Aquiline-Backed CRT Said to End Merger Talks With PierpontLisa Abramowicz
CRT Capital Group LLC and Pierpont Securities LLC have ended talks to combine the brokerage firms after failing to reach an agreement, according to two people with knowledge of the matter.
Pierpont and CRT, backed by Aquiline Capital Partners LLC, had been negotiating terms for a merger since August and called off negotiations this week, said the people, who asked not to be identified because the talks are private.
Pierpont, which expanded its debt-trading unit with $200 million from Stone Point Capital LLC and General Atlantic LLC in 2010, exited its high-yield bond and loan business as 11 people resigned, Karen Ogden, the firm’s chief administrative officer, said last month.
Tripp Kyle, a spokesman for Aquiline, said he couldn’t comment, as did Pierpont’s Ogden.

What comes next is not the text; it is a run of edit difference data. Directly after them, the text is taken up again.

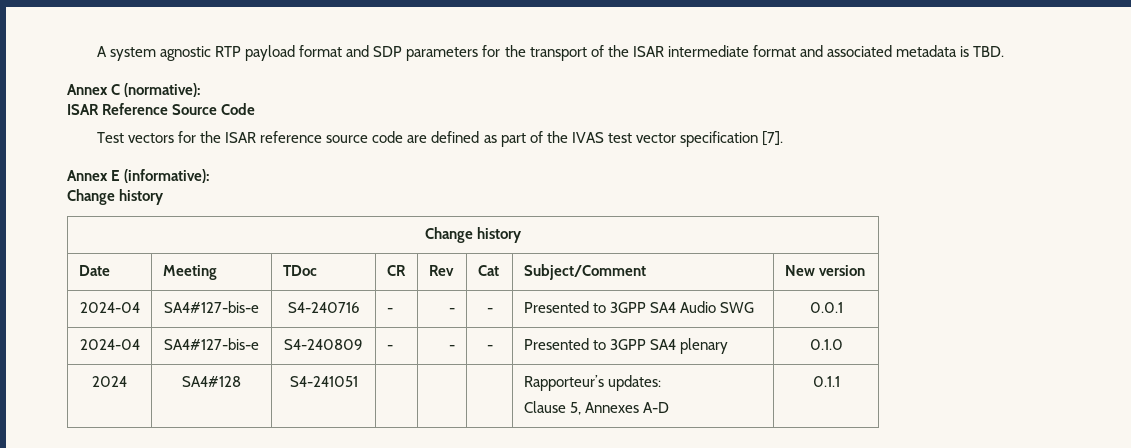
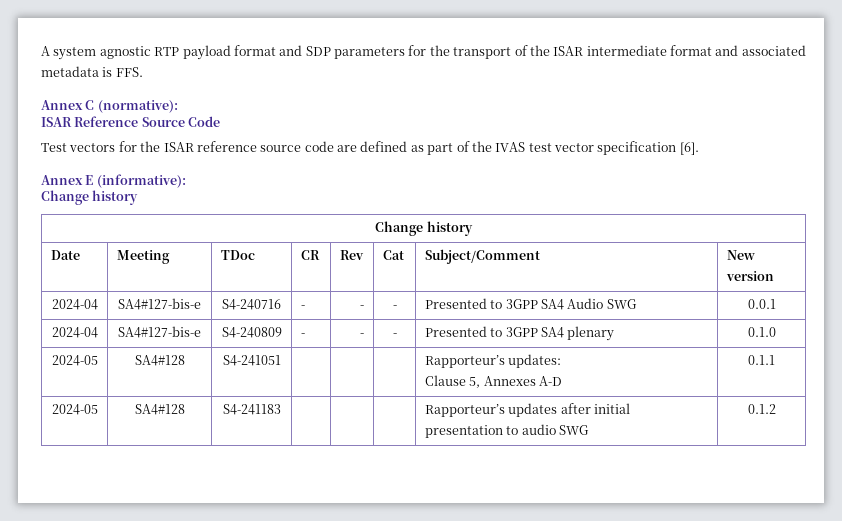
- A system agnostic RTP payload format and SDP parameters for the transport of the ISAR intermediate format and associated metadata is TBD.
+ A system agnostic RTP payload format and SDP parameters for the transport of the ISAR intermediate format and associated metadata is FFS.
- Test vectors for the ISAR reference source code are defined as part of the IVAS test vector specification [7].
+ Test vectors for the ISAR reference source code are defined as part of the IVAS test vector specification [6].
- 2024 | SA4#128 | S4-241051 | | | | Rapporteur’s updates:
+ 2024-05 | SA4#128 | S4-241051 | | | | Rapporteur’s updates:
+ 2024-05 | SA4#128 | S4-241183 | | | | Rapporteur’s updates after initial presentation to audio SWG | 0.1.2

Stephen Friedman, Stone Point’s chairman and a former Goldman Sachs Group Inc. chairman, and William Ford, chief executive officer of General Atlantic LLC, didn’t return e-mails seeking comment.
The Stamford, Connecticut-based firms have sought to profit from a retrenchment by Wall Street’s biggest banks in the wake of the worst financial crisis since the Great Depression. Smaller brokers are now combining or closing as bigger banks tighten their grip on trading volumes that have failed to keep pace with a corporate-debt market that’s grown 70 percent since 2008. Gleacher & Co. said in April it was closing its fixed-income unit and Knight Capital Group Inc. agreed to sell its debt-brokerage to Stifel Financial Corp.
CRT increased its debt operations after receiving a $225 million investment from Aquiline, the private-equity firm led by Jeff Greenberg, in 2010. The firm doubled its staff within two and a half years and acquired Braver Stern Securities LLC’s sales and trading team in 2011 after that broker’s attempt to expand failed. Greenberg was the former chairman and CEO of Marsh & McLennan Cos. before founding Aquiline in 2005.
Pierpont agreed to merge last year with Cortview Capital Holdings Inc., which received a $125 million commitment from Warburg Pincus LLC, according to a statement from the firm at the time.
Private-equity firms saw an opportunity to invest in broker-dealers as the biggest Wall Street firms reduced the amount of capital they committed to facilitate corporate-bond trading in the wake of Lehman Brothers Holdings Inc.’s collapse in 2008. The 21 primary dealers that do business with the Federal Reserve reduced their holdings by 76 percent from the peak in October 2007 through the end of March, when the central bank started reporting the data differently.